Building Symmetry Enriched Topological Phases from a Bipartite Lattice Construction and Anyon Condensation

TL;DR

This paper presents a novel method to construct symmetry-enriched topological phases on bipartite lattices by combining two $ ext{Z}_2$ spin liquids and condensing anyons, enabling the realization of diverse fractionalization patterns.

Contribution

It introduces a new lattice construction method for symmetry-enriched topological orders that includes states not easily achieved by traditional parton approaches.

Findings

Constructed featureless and topologically ordered states on honeycomb lattices.

Extended the construction to nonsymmorphic and magnetic translation symmetric lattices.

Discussed constraints on non-chiral topological orders in bosonic systems under magnetic fields.

Abstract

We introduce a construction of symmetry-enriched topological orders on bipartite lattices in which two $\mathbb{Z}_2$ spin liquids defined on each sublattice are combined, and then anyons are condensed to reduce the topological order.

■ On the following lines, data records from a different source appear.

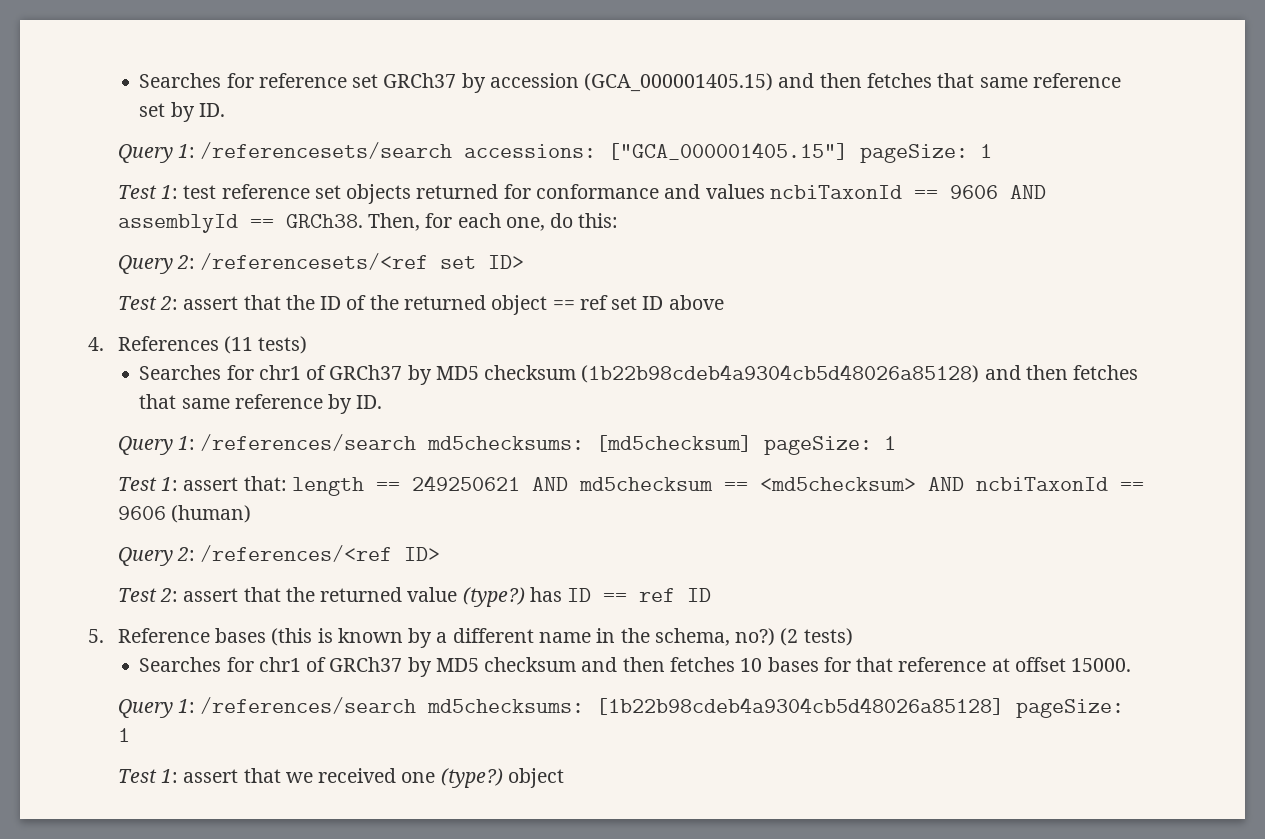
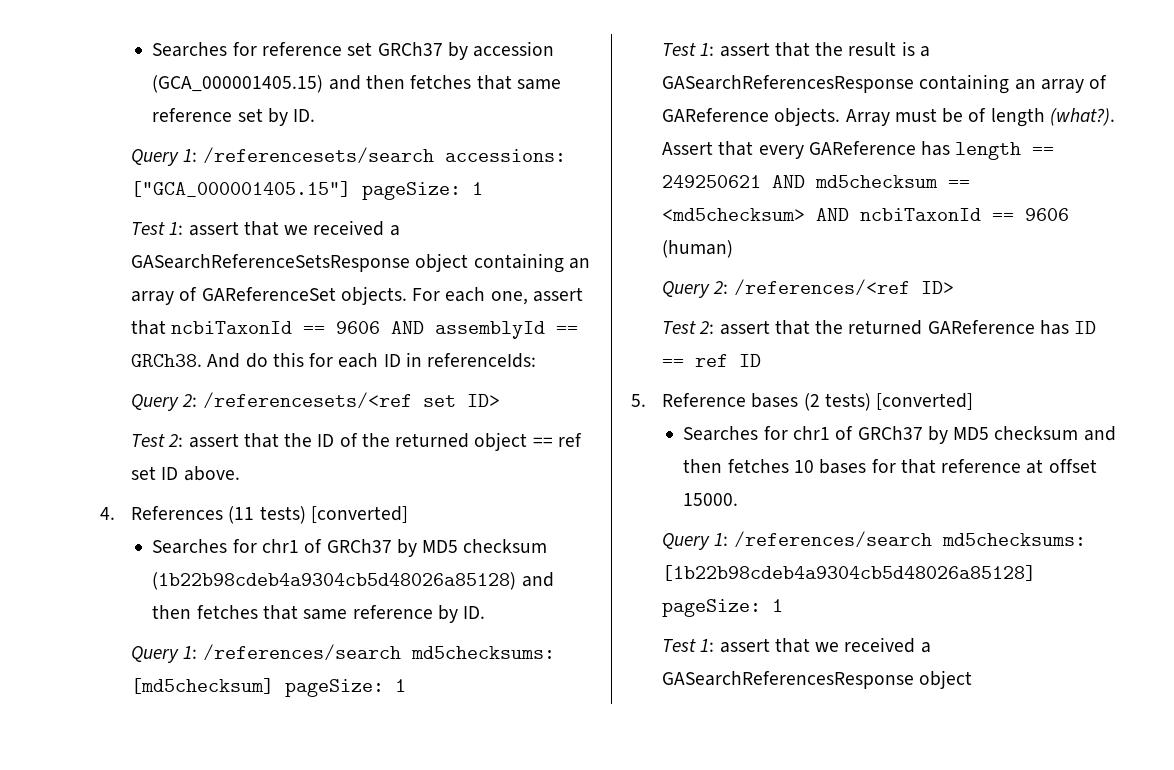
[183,184,765,204] test reference set objects returned for conformance and values -> [188,220,400,236] [130,253,590,273] [130,286,583,305] [130,320,166,335] assert that we received a GASearchReferenceSetsResponse object containing an array of GAReferenceSet objects. For each one, assert that
[368,213,619,231] Then, for each one, do this: -> [207,352,537,368] And do this for each ID in referenceIds:
[668,295,724,310] above -> [183,466,240,481] above.
(308, 345) none -> [310,506,408,523] [converted]
[243,476,287,491] that: -> [774,41,930,57] [661,74,1108,94] [661,107,1115,127] [661,141,951,159] that the result is a GASearchReferencesResponse containing an array of GAReference objects. Array must be of length (what?). Assert that every GAReference has
[407,587,525,607] value (type?) -> [927,320,1035,334] GAReference
[271,628,776,648] (this is known by a different name in the schema, no?) -> (799, 400) none
(853, 637) none -> [876,393,974,410] [converted]
[401,768,503,788] one (type?) -> [920,642,931,653] [661,671,914,689] a GASearchReferencesResponse

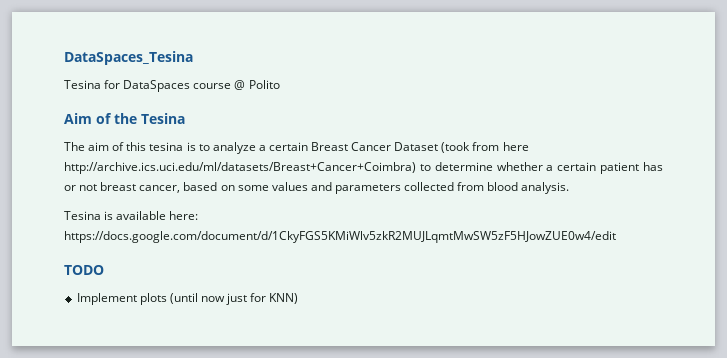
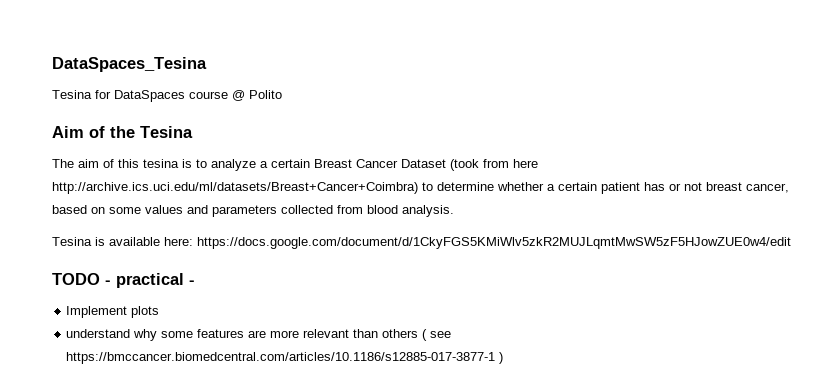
(104, 270) none -> [105,273,195,288] - practical -
[169,293,299,305] (until now just for KNN) -> [66,329,452,341] [66,352,504,364] // understand why some features are more relevant than others ( see https://bmccancer.biomedcentral.com/articles/10.1186/s12885-017-3877-1 )

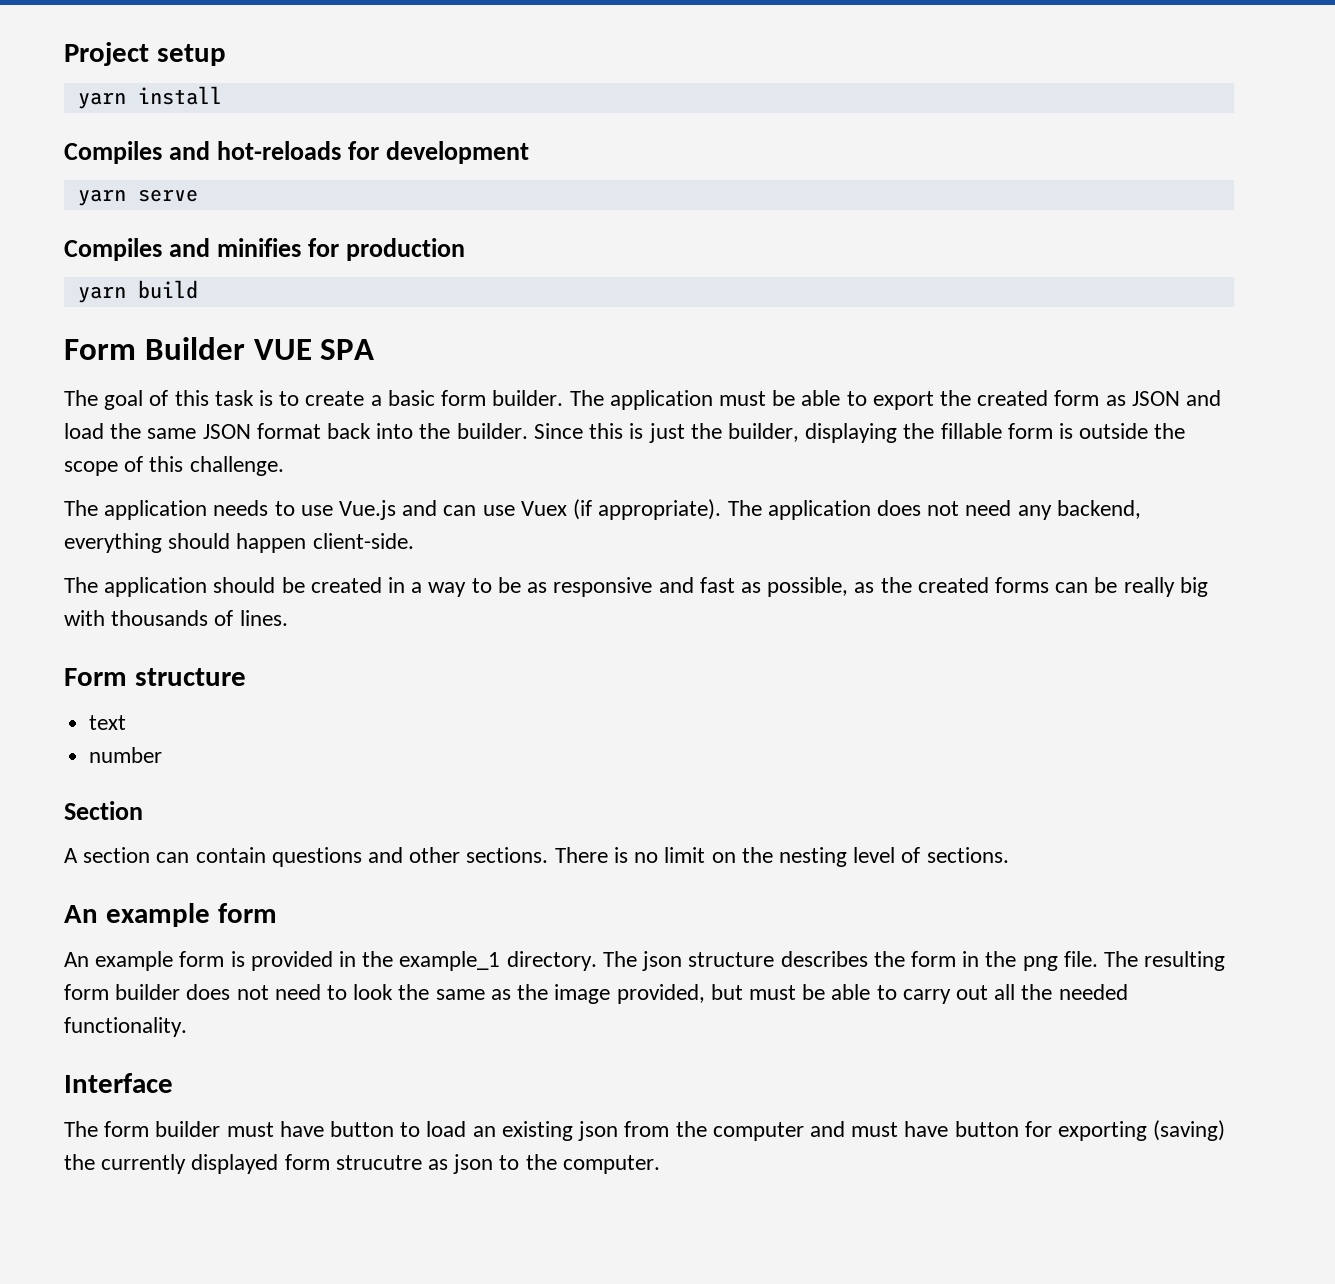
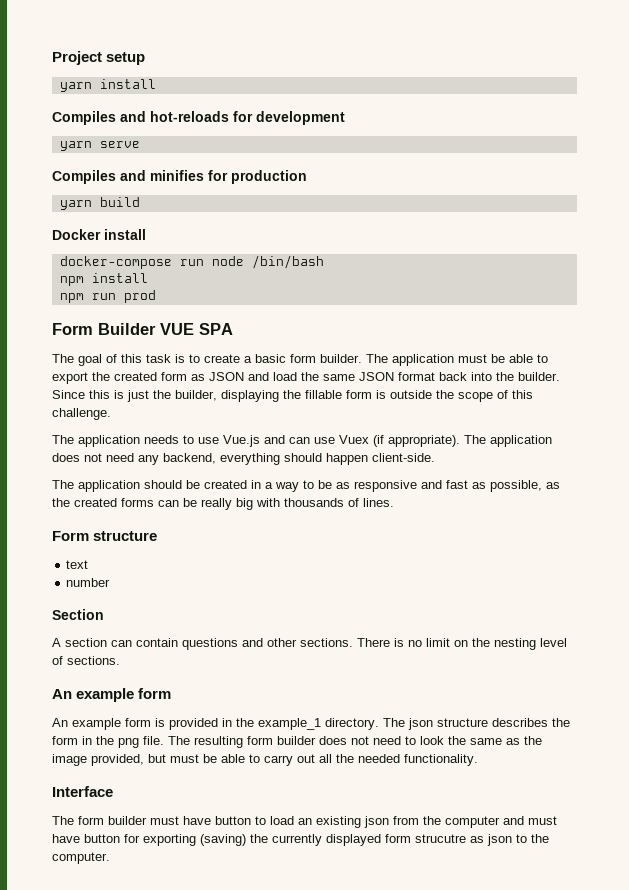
(198, 289) none -> [52,229,146,240] [59,255,324,269] [59,273,148,286] [59,290,156,303] // Docker install // docker-compose run node /bin/bash // npm install // npm run prod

By choosing different anyon condensate structures, one can vary the fractionalization pattern of the resulting spin liquid, some of which cannot be readily constructed from parton based approaches. We demonstrate the construction for $i$) a spin-1/2 honeycomb lattice where we construct a featureless state as well as intermediate states with topological order, $ii$) a nonsymmorphic lattice, and $iii$) lattices with magnetic translation symmetry. At last, we discuss constraints on non-chiral topological orders in a bosonic system under magnetic field.